[Exercise input]

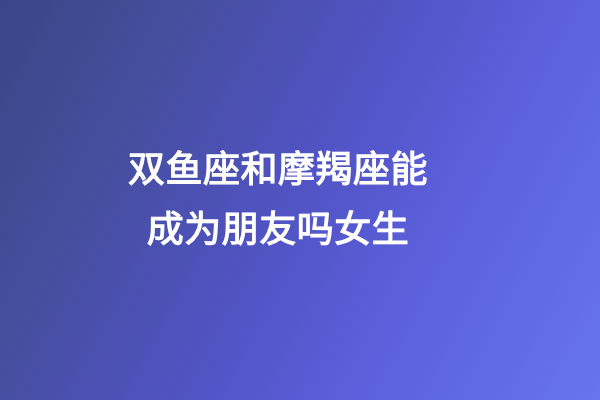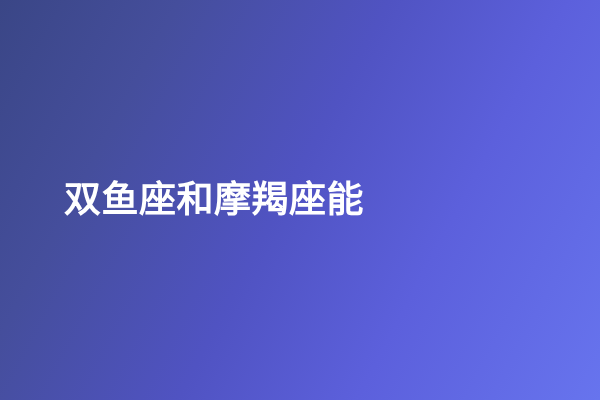--- a/index.html
+++ b/index.html
@@ -30,36 +30,37 @@
       #6774ee 100%
     );
     display: flex;
     flex-direction: column;
     align-items: flex-start;
     justify-content: center;
     overflow: hidden;
   }
 
   .headline {
-    margin: 0;
-    padding: 0 0 0 64px;
+    margin: 12px;
+    padding: 0 0 0 116px;
     color: #ffffff;
     font-size: 37px;
     font-weight: bold;
     line-height: 60px;
     letter-spacing: 0.5px;
     text-align: center;
     white-space: nowrap;
     font-family: "DejaVu Sans", "Liberation Sans", sans-serif;
   }
 
   .headline-line {
     display: block;
   }
 </style>
 </head>
 <body>
 
 <div class="card">
   <h1 class="headline">
     <span class="headline-line">双鱼座和摩羯座能</span>
+    <span class="headline-line">成为朋友吗女生</span>
   </h1>
 </div>
 
 </body></html>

[/Exercise input]

Please output exactly the lines of the data above, from its first line through the line with "color: #ffffff;", and nothing else; drop the pictures.

--- a/index.html
+++ b/index.html
@@ -30,36 +30,37 @@
       #6774ee 100%
     );
     display: flex;
     flex-direction: column;
     align-items: flex-start;
     justify-content: center;
     overflow: hidden;
   }
 
   .headline {
-    margin: 0;
-    padding: 0 0 0 64px;
+    margin: 12px;
+    padding: 0 0 0 116px;
     color: #ffffff;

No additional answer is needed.